Document Type : Original Research

Authors
farzan Fahimipour
Mohammad Delnavaz
Kharazmi University
Abstract
In this study, with the aim of improving the conditions for the formation and activity of biofilms on carriers in the moving bed biofilm process, the surface coating method with polydopamine was used. For this purpose, first, the conditions for the formation of polydopamine on Kaldness polymer beads and its effect on their hydrophilicity and roughness were investigated.
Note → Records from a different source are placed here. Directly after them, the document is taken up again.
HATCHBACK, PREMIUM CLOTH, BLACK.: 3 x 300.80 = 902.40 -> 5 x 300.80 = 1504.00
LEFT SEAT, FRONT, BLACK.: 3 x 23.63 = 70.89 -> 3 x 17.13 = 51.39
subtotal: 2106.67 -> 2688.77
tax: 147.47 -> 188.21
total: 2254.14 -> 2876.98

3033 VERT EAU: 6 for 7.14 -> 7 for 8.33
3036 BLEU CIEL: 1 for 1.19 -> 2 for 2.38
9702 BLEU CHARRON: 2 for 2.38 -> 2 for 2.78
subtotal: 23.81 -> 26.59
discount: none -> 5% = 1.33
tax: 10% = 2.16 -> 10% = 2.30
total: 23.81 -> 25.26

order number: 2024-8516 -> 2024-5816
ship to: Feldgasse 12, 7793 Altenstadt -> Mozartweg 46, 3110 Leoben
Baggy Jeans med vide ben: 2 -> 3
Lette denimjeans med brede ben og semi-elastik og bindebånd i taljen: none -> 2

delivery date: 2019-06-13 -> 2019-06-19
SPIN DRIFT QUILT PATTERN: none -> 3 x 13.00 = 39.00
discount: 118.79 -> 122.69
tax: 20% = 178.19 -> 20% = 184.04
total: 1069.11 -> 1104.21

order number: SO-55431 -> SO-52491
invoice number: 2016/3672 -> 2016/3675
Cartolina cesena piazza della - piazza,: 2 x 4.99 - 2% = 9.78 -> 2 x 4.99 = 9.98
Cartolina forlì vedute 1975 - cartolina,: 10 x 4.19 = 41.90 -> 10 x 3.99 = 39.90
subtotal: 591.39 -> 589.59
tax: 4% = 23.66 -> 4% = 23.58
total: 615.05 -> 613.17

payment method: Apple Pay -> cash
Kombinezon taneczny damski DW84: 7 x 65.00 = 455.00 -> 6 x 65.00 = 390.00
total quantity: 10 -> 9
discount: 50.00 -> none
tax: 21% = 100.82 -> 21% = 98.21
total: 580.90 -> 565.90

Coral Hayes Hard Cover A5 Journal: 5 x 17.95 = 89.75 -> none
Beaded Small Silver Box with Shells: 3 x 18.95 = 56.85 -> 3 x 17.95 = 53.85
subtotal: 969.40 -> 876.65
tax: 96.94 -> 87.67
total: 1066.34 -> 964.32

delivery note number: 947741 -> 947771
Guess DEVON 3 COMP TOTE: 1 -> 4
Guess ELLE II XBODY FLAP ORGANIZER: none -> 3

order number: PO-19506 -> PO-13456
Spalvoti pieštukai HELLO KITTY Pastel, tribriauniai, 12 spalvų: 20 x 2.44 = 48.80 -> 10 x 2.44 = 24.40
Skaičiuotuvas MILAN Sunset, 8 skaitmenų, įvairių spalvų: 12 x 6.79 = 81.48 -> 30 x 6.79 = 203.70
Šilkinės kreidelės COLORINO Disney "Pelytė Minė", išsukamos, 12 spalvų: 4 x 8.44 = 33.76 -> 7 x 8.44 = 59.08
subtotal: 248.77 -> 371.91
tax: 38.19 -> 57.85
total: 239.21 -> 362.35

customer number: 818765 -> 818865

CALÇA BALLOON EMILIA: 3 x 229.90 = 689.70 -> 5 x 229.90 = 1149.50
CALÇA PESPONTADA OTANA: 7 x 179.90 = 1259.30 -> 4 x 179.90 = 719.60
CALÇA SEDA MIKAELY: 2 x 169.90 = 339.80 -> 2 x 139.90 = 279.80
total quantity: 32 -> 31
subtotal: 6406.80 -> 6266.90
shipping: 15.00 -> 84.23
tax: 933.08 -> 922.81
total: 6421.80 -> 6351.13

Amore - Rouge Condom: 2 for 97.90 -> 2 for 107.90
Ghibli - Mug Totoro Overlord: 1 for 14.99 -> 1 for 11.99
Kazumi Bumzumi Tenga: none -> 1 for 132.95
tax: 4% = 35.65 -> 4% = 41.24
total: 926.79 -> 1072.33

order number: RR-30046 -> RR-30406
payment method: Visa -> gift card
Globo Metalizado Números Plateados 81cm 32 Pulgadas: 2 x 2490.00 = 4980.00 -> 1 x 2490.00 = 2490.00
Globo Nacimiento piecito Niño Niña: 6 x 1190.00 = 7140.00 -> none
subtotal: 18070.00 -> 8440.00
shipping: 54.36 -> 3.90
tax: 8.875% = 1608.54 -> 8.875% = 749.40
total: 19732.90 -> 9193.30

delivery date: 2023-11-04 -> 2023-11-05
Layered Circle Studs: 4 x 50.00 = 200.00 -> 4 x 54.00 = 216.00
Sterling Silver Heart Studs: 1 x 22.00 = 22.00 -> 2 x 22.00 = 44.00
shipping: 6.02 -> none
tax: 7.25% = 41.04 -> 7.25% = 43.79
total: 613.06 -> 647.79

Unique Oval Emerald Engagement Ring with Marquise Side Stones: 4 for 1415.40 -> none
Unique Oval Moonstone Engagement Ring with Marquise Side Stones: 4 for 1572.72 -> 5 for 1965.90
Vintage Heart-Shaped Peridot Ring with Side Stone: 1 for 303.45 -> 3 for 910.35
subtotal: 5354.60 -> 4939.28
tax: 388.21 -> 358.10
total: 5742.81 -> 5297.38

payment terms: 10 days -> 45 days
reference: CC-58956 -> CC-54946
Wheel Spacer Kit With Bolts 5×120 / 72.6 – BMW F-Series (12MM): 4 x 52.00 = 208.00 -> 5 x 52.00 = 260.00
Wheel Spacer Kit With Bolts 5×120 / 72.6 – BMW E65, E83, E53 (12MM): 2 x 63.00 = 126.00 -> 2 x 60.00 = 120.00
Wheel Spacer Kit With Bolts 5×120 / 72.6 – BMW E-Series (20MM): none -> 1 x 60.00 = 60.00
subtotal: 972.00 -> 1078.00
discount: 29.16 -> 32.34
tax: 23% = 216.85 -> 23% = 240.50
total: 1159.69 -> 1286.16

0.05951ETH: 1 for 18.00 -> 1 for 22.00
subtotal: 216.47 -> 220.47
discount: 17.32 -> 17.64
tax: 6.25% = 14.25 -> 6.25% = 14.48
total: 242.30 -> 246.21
Then, the growth rate of Acinetobacter Calcoaceticus bacteria, as one of the active species in the formation of biofilms in wastewater treatment, was investigated on the modified surfaces compared to the unmodified surfaces as a control sample. In the final stage, the improved K3 carrier were compared with the unmodified carrier during the MBBR reactor start-up process and the removal rate of chromium solution with a concentration of 50 mg/L. The results showed that polydopamine particles at a concentration of 2 mg/L and water and alcohol solution formed well on Kaldness polymer films, and coating with polydopamine solution increased the hydrophilicity and roughness of the Kaldness polymer films. The adhesion and growth test of Acinetobacter Calcoaceticus showed that more bacteria were formed and grown on the improved surface during 21 days. During the start-up process of MBBR reactors, the number of biofilms formed in 45 days of the modified carrier was higher and the efficiency of the system in removing chromium solution increased. Overall, the results showed that polydopamine coating can be used as a successful application method to improve the efficiency of Kaldness acnes.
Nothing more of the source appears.